В гостиницу Крочелле, находящуюся по другую сторону улицы, поступило распоряжение ежедневно доставлять мне обед и ужин, пока я не обживусь во дворце.
Это дало кое-кому повод думать, что я кормился за счет городских властей. Однако городским властям не пришла в голову мысль предложить мне это подаяние, и, следственно, у меня не было нужды отказываться от него.
По прошествии недели выяснилось, что я должен гостинице Крочелле тысячу франков. Я решил, что с меня хватит, заплатил тысячу франков и послал за поваром с «Эммы».
Вокруг этой тысячи франков, потраченной за одну неделю, было поднято много шуму. Добрые души утверждали, что Неаполь кормил меня и что я, всегда пьющий лишь воду, разорил Неаполь своими попойками!
Гарибальди доложили, что я расходую пятьдесят пиастров в день и за столом у меня постоянно собирается по двадцать человек.
В ответ Гарибальди сказал своим мелодичным голосом лишь следующее:
— Если за столом у Дюма собирается по двадцать человек, я могу быть уверенным по крайне мере в том, что это двадцать моих друзей.
Господин Н***, желавший заполучить должность директора раскопок и музеев и, вероятно, не знавший, что, помимо почета, пост этот ровным счетом ничего не приносит, обратился к Гарибальди с жалобой против меня.
Гарибальди переслал эту жалобу мне.
Генералу сказали, что я дважды охотился в Капо ди Монте, привез оттуда целую телегу дичи и убивал там всех пернатых подряд, в том числе курочек и цыплят. На что он ответил:
— Дюма — охотник… И я точно уверен, что он убивал лишь петухов.
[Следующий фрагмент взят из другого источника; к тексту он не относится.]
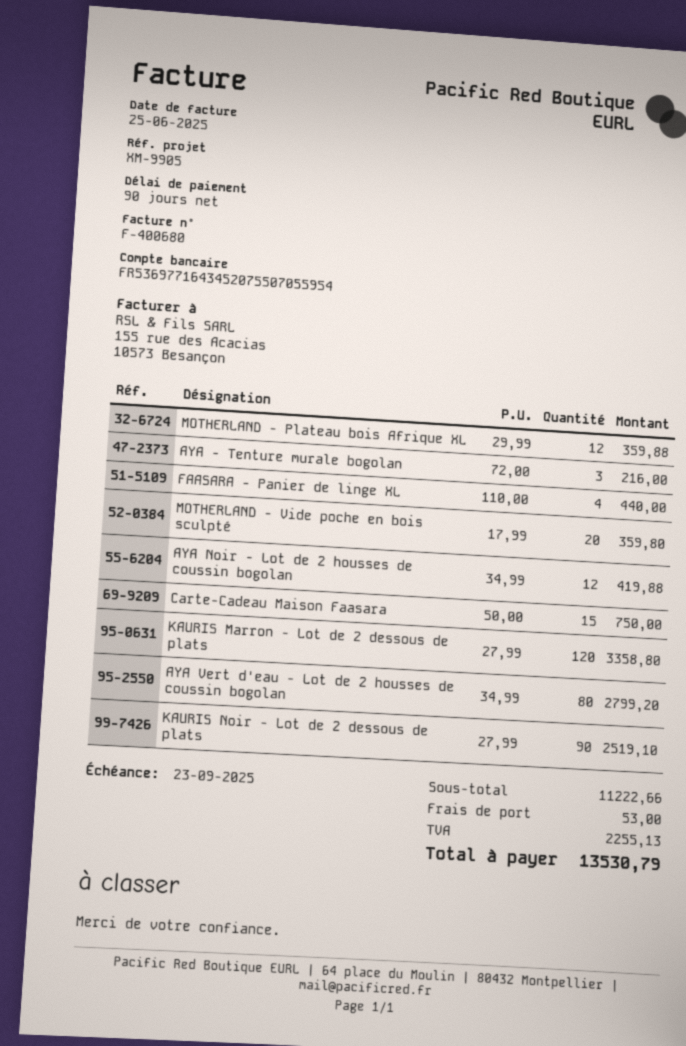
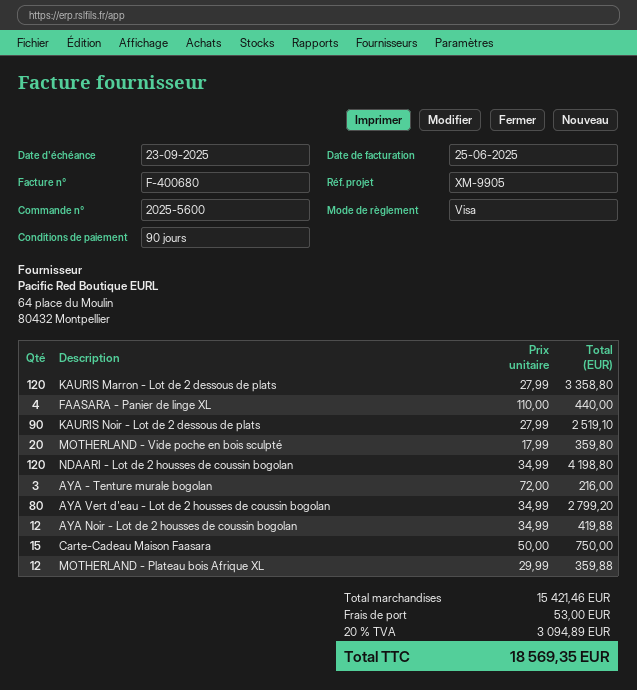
NDAARI - Lot de 2 housses de coussin bogolan: none -> 120 x 34.99 = 4198.80
subtotal: 11222.66 -> 15421.46
tax: 2255.13 -> 3094.89
total: 13530.79 -> 18569.35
На другой день после того, как я обосновался во дворце Кьятамоне, генерал, исполняя свое обещание, прислал мне мой договор найма, составленный по всем правилам. Документ содержал следующее:
«Неаполь, 14 сентября 1860 года.
Господину Дюма разрешено в качестве директора раскопок и музеев занимать в течение года дворец Кьятамоне.
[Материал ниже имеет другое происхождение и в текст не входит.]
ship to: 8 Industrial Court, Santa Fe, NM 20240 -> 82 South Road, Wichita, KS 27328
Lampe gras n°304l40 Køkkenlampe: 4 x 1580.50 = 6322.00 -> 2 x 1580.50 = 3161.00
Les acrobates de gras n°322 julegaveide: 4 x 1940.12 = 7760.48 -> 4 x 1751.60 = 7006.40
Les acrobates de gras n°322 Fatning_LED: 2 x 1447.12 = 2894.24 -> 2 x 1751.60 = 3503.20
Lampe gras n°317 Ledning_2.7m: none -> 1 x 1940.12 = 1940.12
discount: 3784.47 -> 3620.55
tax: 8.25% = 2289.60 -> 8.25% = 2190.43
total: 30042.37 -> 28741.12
Это решение вызвало страшный скандал в Неаполе. Газеты подняли крик; одна из них бросила мне упрек, что национальная гвардия охраняет меня, словно короля. Когда Гарибальди предоставил мне в королевском дворце в Палермо покои вице-короля Кастельчикалы, Палермо рукоплескал этому решению, а городские власти единодушно провозгласили меня гражданином Палермо. Правда, я совершенно ничего не сделал для Палермо, поскольку прибыл в этот город, когда все уже было кончено, тогда как, напротив, ради Неаполя я рисковал собственной жизнью.
Тем не менее да храни Господь город Неаполь! И да будет мне дано сделать здесь все то доброе, о чем я мечтаю и ради осуществления чего готов снова, если потребуется, рискнуть своей жизнью.